Task directions:
From the data below, copy exactly the lines that lie between the one holding "Breast Cancer Awareness Nail" and the one holding "total: 3708.57 -> 3830.62", including both, and nothing more.

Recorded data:
■ ■ ■ ■

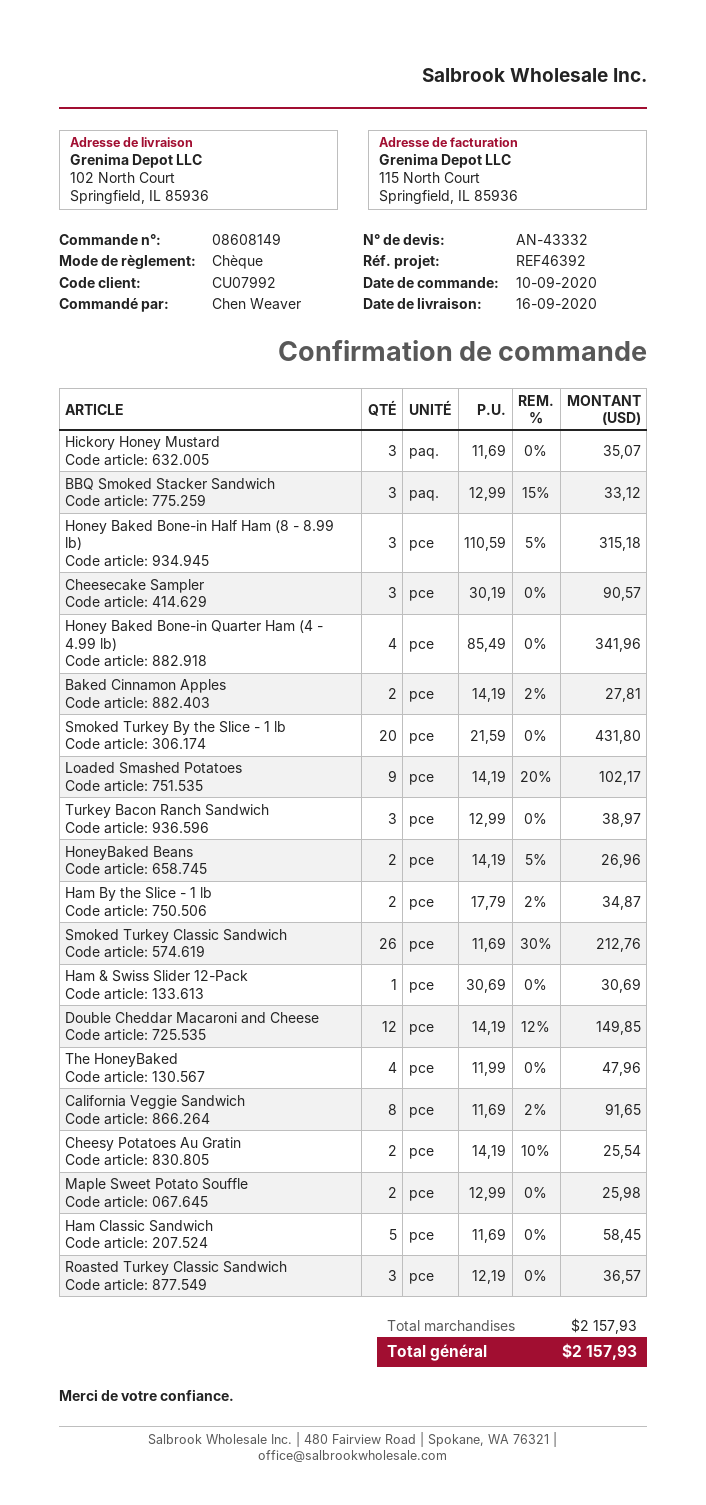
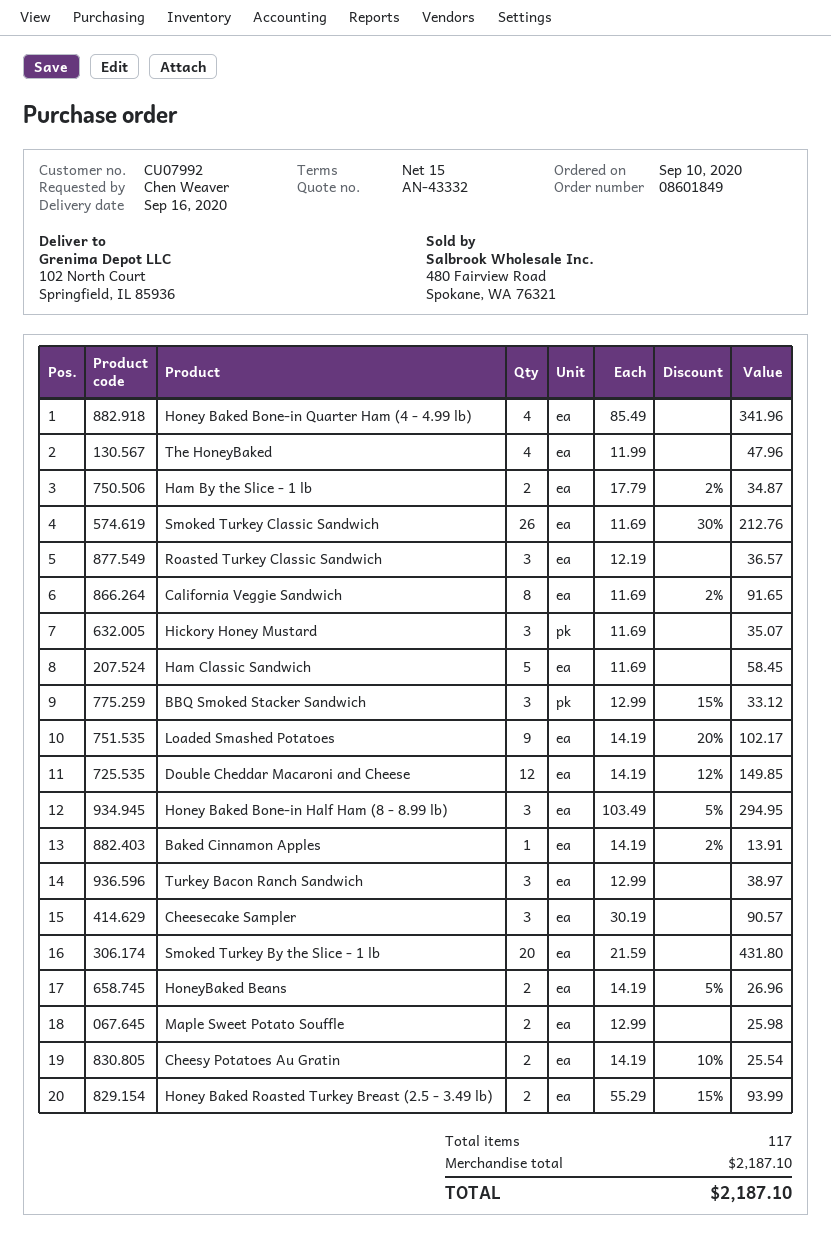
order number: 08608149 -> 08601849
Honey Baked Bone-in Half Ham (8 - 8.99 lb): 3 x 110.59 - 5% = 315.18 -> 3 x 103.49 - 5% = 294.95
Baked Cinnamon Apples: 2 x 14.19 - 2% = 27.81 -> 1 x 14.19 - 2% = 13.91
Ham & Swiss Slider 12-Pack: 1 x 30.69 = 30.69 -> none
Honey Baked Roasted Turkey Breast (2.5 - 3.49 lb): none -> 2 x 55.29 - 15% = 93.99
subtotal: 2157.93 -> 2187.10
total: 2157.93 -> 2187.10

■ ■ ■ ■

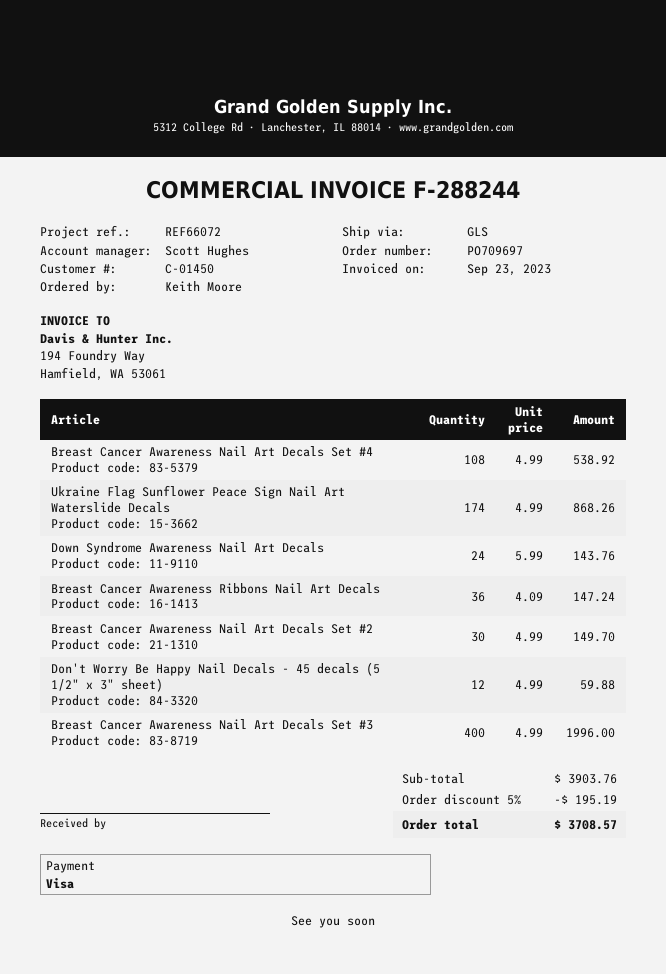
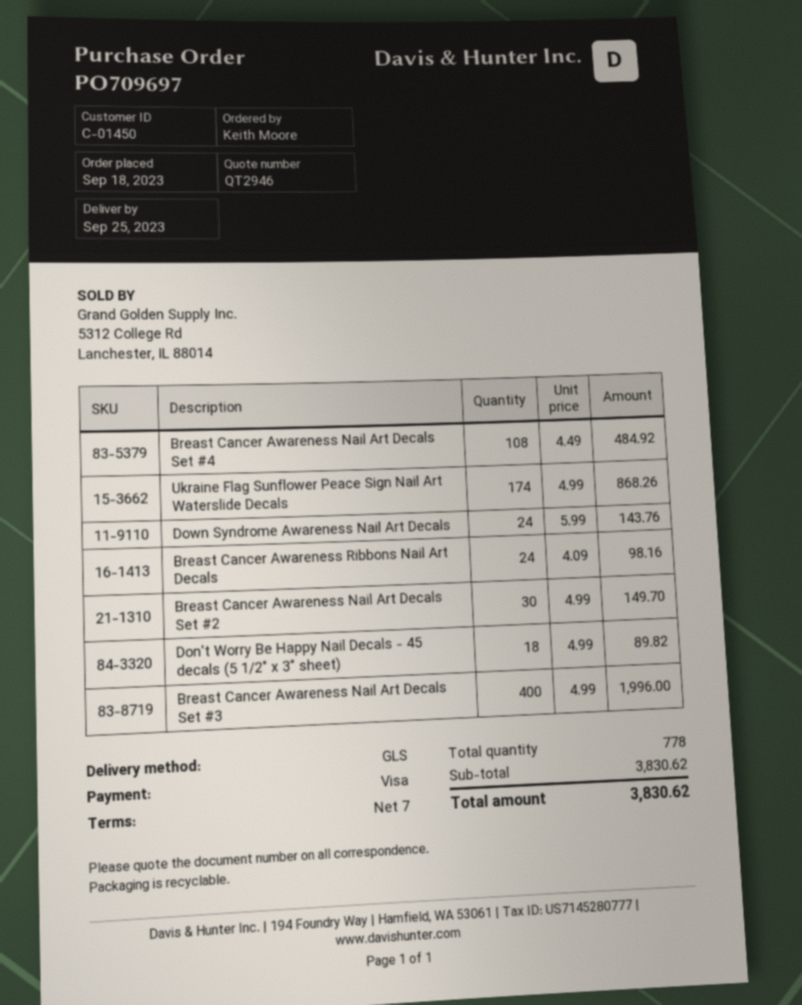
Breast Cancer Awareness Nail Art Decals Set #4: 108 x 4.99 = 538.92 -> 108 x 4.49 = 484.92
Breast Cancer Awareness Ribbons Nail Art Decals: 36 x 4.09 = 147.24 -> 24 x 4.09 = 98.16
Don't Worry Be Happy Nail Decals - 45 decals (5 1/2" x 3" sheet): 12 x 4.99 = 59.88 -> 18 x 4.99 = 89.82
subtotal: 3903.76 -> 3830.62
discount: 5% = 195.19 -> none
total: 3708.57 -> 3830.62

■ ■ ■ ■

Output of the task:
Breast Cancer Awareness Nail Art Decals Set #4: 108 x 4.99 = 538.92 -> 108 x 4.49 = 484.92
Breast Cancer Awareness Ribbons Nail Art Decals: 36 x 4.09 = 147.24 -> 24 x 4.09 = 98.16
Don't Worry Be Happy Nail Decals - 45 decals (5 1/2" x 3" sheet): 12 x 4.99 = 59.88 -> 18 x 4.99 = 89.82
subtotal: 3903.76 -> 3830.62
discount: 5% = 195.19 -> none
total: 3708.57 -> 3830.62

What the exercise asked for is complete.